Abstract

An insoluble fibrinolytic enzyme with a molecular weight of approximately 30,000, was purified from the human spleen. A single protein band possessing fibrinolytic activity was obtained on polyacrylamide gel disk electrophoresis at pH 4.5. The enzyme, tentatively termed spleen fibrinolytic proteinase (SFP), degraded fibrinogen at neutral pH following Michaelis-Menten kinetics. The fibrinogenolytic activity was not inhibited by t-AMCHA, a specific plasmin inhibitor. SFP barely degraded certain synthetic ester or polypeptide substrates for trypsin, chymotrypsin, plasma, Xa, elastase and collagenase.

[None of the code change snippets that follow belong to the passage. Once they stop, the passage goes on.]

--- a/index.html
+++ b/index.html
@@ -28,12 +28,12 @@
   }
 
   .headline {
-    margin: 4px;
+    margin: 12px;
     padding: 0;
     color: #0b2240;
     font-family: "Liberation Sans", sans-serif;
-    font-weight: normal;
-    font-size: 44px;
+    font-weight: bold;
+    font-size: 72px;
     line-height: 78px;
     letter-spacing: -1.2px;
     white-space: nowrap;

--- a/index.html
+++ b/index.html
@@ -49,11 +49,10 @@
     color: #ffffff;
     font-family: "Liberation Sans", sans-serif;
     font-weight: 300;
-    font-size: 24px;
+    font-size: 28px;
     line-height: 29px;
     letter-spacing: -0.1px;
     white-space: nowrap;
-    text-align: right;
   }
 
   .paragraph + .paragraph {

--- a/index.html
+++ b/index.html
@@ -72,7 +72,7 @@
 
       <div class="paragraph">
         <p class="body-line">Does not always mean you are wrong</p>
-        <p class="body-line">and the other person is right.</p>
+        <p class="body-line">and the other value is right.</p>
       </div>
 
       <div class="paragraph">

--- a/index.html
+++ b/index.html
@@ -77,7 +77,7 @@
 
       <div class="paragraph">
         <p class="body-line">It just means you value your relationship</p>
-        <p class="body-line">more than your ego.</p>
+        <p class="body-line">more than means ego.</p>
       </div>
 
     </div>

These results indicate a different nature for SFP compared to other enzymes examined. SFP was found to digest no elastin and its fibrinogenolytic activity was strongly inhibited by STI, indicating that it was not an elastase. SFP required neither Zn++ nor CA++ for its fibrinogenolytic activity, indicating that it differed from metal-dependent proteinases such as collagenase. SFP was inhibited by DFP but not by TLCK, suggesting that it contains an active serine residue, but no trypsin type histidine at its active center. These results appear to show that SFP is a unique proteinase in the spleen, which is capable of degrading fibrin and fibrinogen at neutral pH.